An art book fair is a type of curated art fair or exhibition for the purpose of displaying and selling artists' books, exhibition catalogues, artist monographs, art periodicals, zines, and ephemera; as well as providing networking opportunities for artists, art book creators, illustrators, writers, specialty printers, independent publishers and their audience. Like other art fairs, an art book fair will not only include works for sale but also artist installations, projects, happenings, workshops, talks, panel discussions or book launches. Recursive fairs may run with a yearly theme or prompt which guides programming.

Unlike a traditional trade fair or book fair (such as the Frankfurt Book Fair), art book fairs are public and less formal in regards to industry conferencing or networking; while they do serve as an opportunity for publishers and artists to commingle, the nature of art book sales is such that there are no sales or rights marketing as with a regular book fair. Instead, art book fairs are an aspect of artist-run culture and an address to artmaking in the neoliberal era. Art book fairs are also a way for viewers to interact with, collaborate, and learn with and obtain artwork outside of commercial art institutions. Given the ephemeral and mass-produced nature of publishing history, "publishing seems to offer," as Offprint Paris director Yannick Bouillis put it, "an authentic, autonomous space within the art community. Books and other publishing artifacts such as magazines, posters, and tapes are—in comparison to artworks—relatively free from public and market concerns."

== History ==
The art book fair model differed from trade book fairs and art fairs, growing from the artist-run non-profit organization Printed Matter (est.1976). Printed Matter began a bookstore and gallery which celebrated publishing as an artistic medium, artist-run culture, and alternative art practice, an ethos which has carried through to contemporary art book events. In 2006 Printed Matter and then-director, artist AA Bronson, launched the first New York Art Book Fair, and later the LA Art Book Fair in 2013. These fairs have grown steadily to an audience well beyond the local art scenes or literati: the 2015 NY Art Book Fair was host to 370 exhibitors from 28 countries and had an estimated 35,000 guests in attendance.

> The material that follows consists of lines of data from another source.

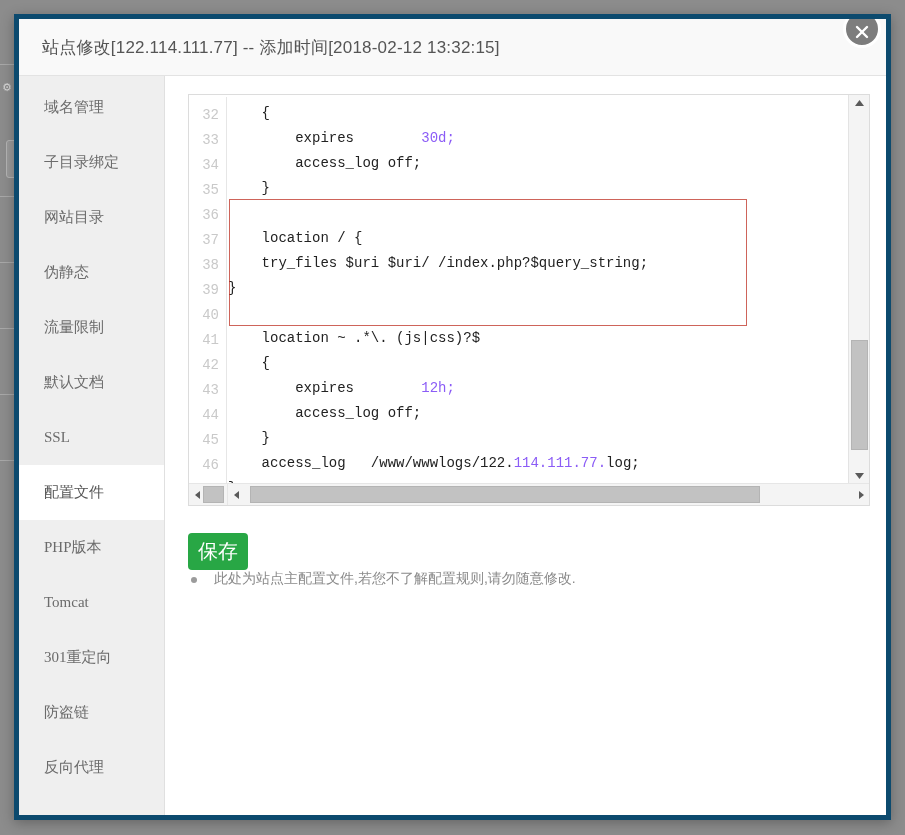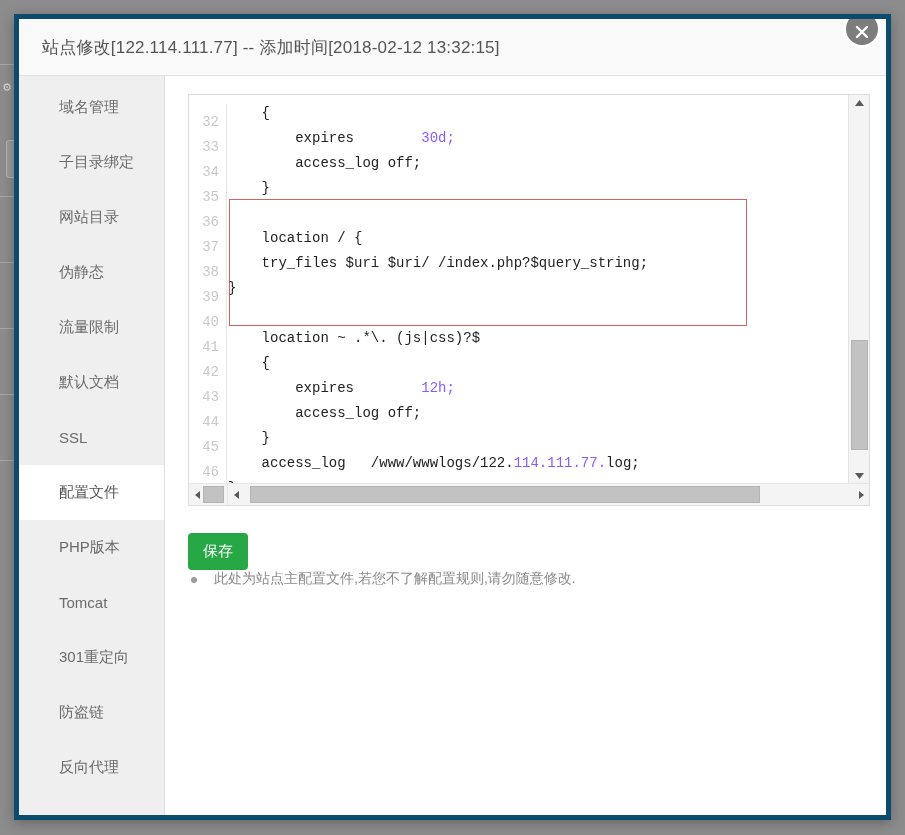"域名管理" .side-item { font-family: none -> Liberation Serif, serif; padding-left: 40px -> 25px }
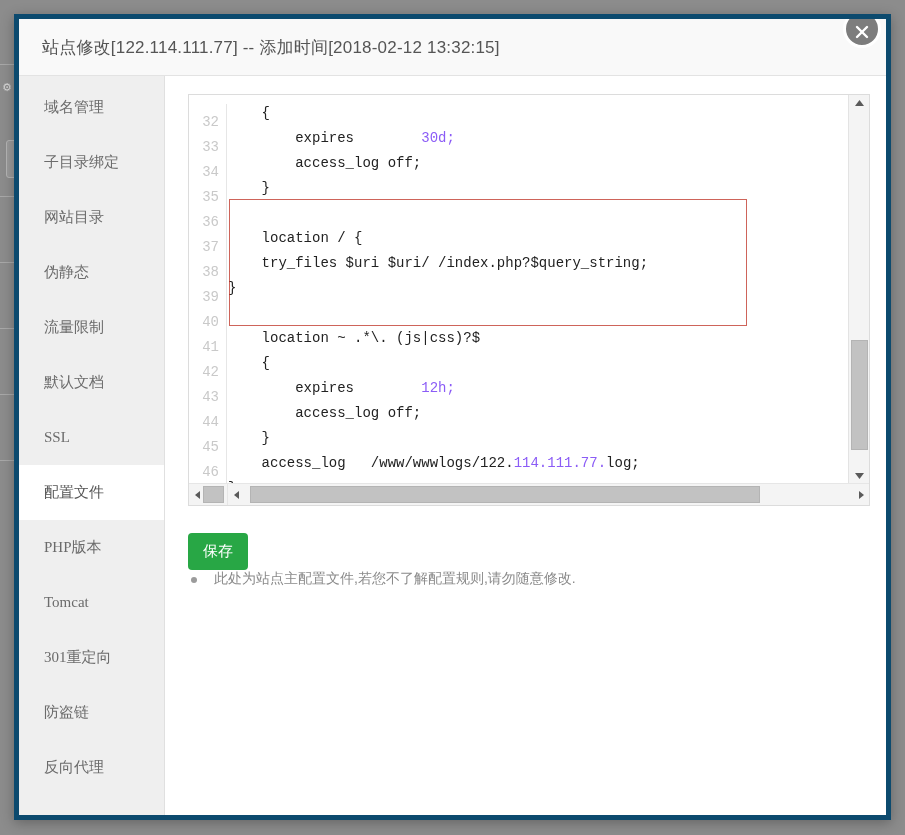"32" .gutter { top: 9px -> 2px }
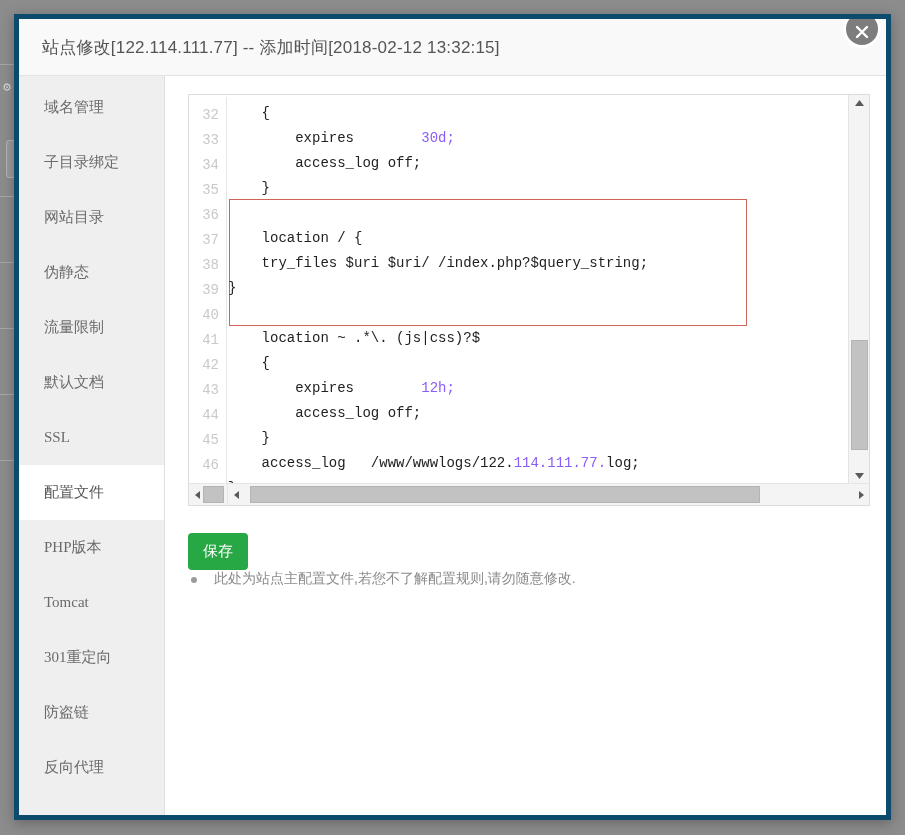"保存" .save-btn { font-size: 15px -> 20px }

As with the Printed Matter model, art book fairs have emerged around the world as a way for artist-run or non-profit institutions to generate awareness with a broader public and fundraise through the sale of admission, special event tickets, and limited edition artwork. Other fairs include the Vancouver Art Book Fair, Canada's first international art book fair, the London Art Book Fair and Tokyo Art Book Fair.